Responsible for maintaining corporate computer systems, network security engineers need to think like black-hat hackers so that they can thwart unauthorized-access attempts.
Over the course of any given day at the office, network security engineers are tasked with implementing, maintaining, and integrating server, LAN and WAN architecture; maintaining and overseeing perimeter security solutions like firewalls; and assessing, troubleshooting, and fixing network issues.
CCNA Security Instant Pricing – Intense
Aspiring network security engineers who want to take the traditional route typically earn at least an undergraduate degree in computer science, and credentials such as the certified network security engineer certification definitely help to get a foot in the door.

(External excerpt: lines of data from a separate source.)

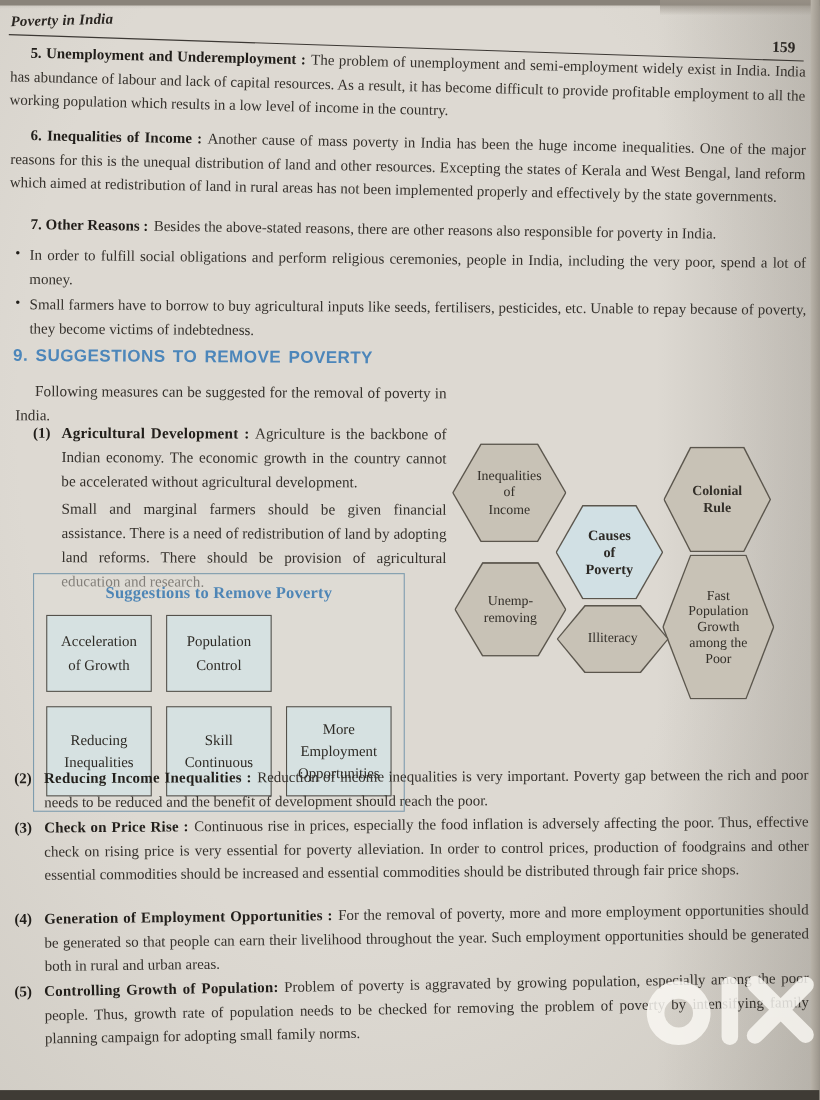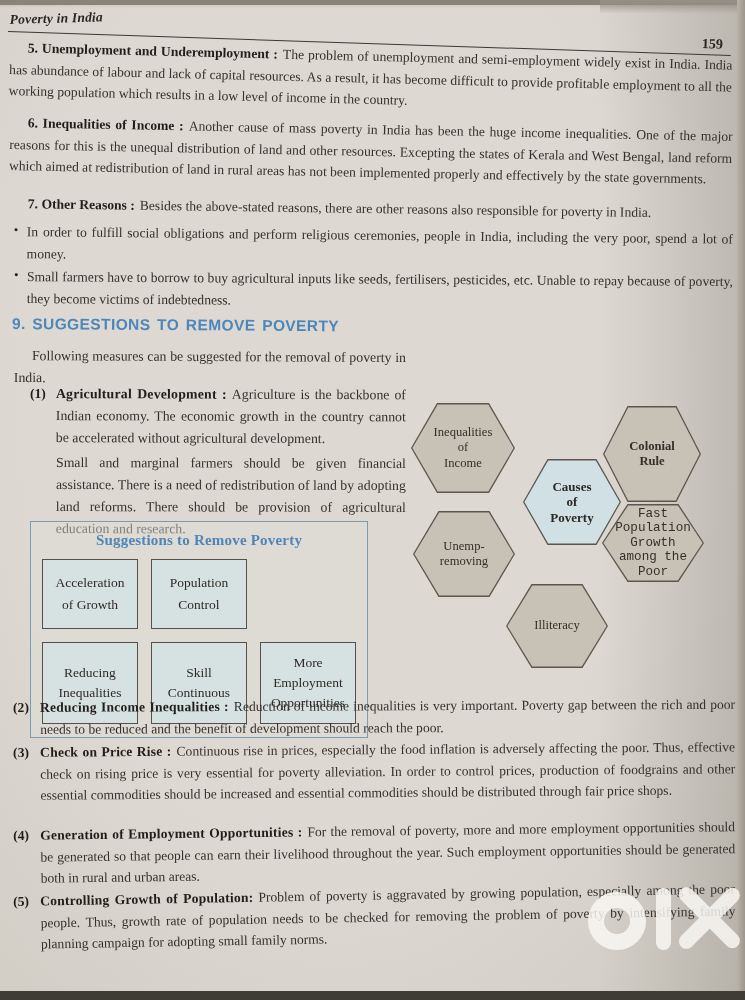--- a/index.html
+++ b/index.html
@@ -177,40 +177,40 @@
       <div class="shape"></div>
       <div class="fill">Inequalities
 of
 Income</div>
     </div>
     <div class="hex" style="left:198px;top:73px;width:98px;height:96px;font-weight:bold;">
       <div class="shape"></div>
       <div class="fill">Colonial
 Rule</div>
     </div>
-    <div class="hex center" style="left:118px;top:126px;width:98px;height:86px;">
+    <div class="hex center" style="left:100px;top:126px;width:98px;height:86px;">
       <div class="shape"></div>
       <div class="fill">Causes
 of
 Poverty</div>
     </div>
     <div class="hex" style="left:8px;top:178px;width:102px;height:86px;">
       <div class="shape"></div>
       <div class="fill">Unemp-
 removing</div>
     </div>
-    <div class="hex" style="left:197px;top:171px;width:102px;height:78px;font-family:Liberation Mono, monospace;">
+    <div class="hex" style="left:197px;top:171px;width:102px;height:132px;">
       <div class="shape"></div>
       <div class="fill" style="line-height:14.5px;">Fast
 Population
 Growth
 among the
 Poor</div>
     </div>
-    <div class="hex" style="left:101px;top:251px;width:102px;height:84px;">
+    <div class="hex" style="left:101px;top:217px;width:102px;height:62px;">
       <div class="shape"></div>
       <div class="fill">Illiteracy</div>
     </div>
   </div>
 
   <div class="item" style="left:13px;top:697px;right:10px;transform:rotate(-.25deg);">
     <span class="num" style="width:27px;">(2)</span>
     <p class="txt">
       <b>Reducing Income Inequalities :</b><span>Reduction of income inequalities is very important. Poverty gap between the rich and poor needs to be reduced and the benefit of development should reach the poor.</span>
     </p>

Asked about the skills required of network security engineers in 2014 compared to in 2009, Kevin Jones, the senior IT security architect for Thycotic Software, a Washington, DC-based provider of password security management solutions for organizations, had plenty to say. A Microsoft MVP, Jones has been a featured presenter at numerous IT and security events including IANS Forums, ISSA, ISACA and software development clinics. He has also been in the IT security industry for more than seven years.
What follows is a Q&A between Intense School and Jones:
Q: What led you to become a network security engineer?
A: At the time, it was born out of necessity at a business. As security trends became more prevalent in small organizations, a need grew out of it. Businesses small and large should have a security engineer, either on staff or a part-time consultant.
Q: Can you discuss some of the hard skills you need as a network security engineer in 2014 as compared to those you needed in 2009?
A: There is certainly more complexity in most networks these days due to the cloud. There is more to consider when thinking about perimeter security when the cloud is getting involved. Basic programming knowledge is very useful, such as automating certain tasks with PowerShell or another scripting language.
Q: What about soft skills? Is there are difference when comparing 2014 with 2009?
A: As more businesses adopt BYOD (bring your own device), regular employees are playing a bigger role in the overall security of an organization’s data. This often requires education and training of employees to help them understand what kind of risks are involved when accessing company data on personal devices, and how to avoid exposing company data. Depending on the organization, this training can fall on a security engineer in the organization. Even if the formal training is contracted to someone else, network engineers must be persistent in reminding staff about security, all while not causing undue stress and making the employee’s job difficult.
Q: What sort of challenges do you face in 2014 that you did not face in 2009?
A: The cloud has become more prevalent in businesses small and large. Since the cloud by nature is very disconnected geographically, securing assets that the company doesn’t actually own is more challenging. This also means that organizations are becoming more connected with one another, so often, as a network security engineer, you may have to work with another company’s security engineering team to accomplish a common goal. This can be especially difficult if the organizations have different goals in mind. Attackers are becoming more clever in the way that they deliver payloads, such as using ICMP packets. Keeping up with these trends can be difficult and engineers need to make sure they are able to quickly adapt to new environments.
Q: Is it possible to become a network security engineer without going a traditional route?
A: Sure. I didn’t exactly go the traditional route myself. Originally I started as a network engineer responsible for laying out new CAT6 cabling and keeping a series of DSLAMs running. Even then my formal education was to be a math teacher.
Q: What sort of career advice would you give a student in college or university who wants to become a network security engineer?
A: Learn security at a broad level as well, with a focus in network security. Having a basic understanding of how cryptography works and other security is hugely valuable.
According to PayScale.com, aspiring network security engineers can also look forward to plenty of upside on the financial compensation front. Specifically, the company said that network security engineers can expect to make between $51,000 and $118,000 annually.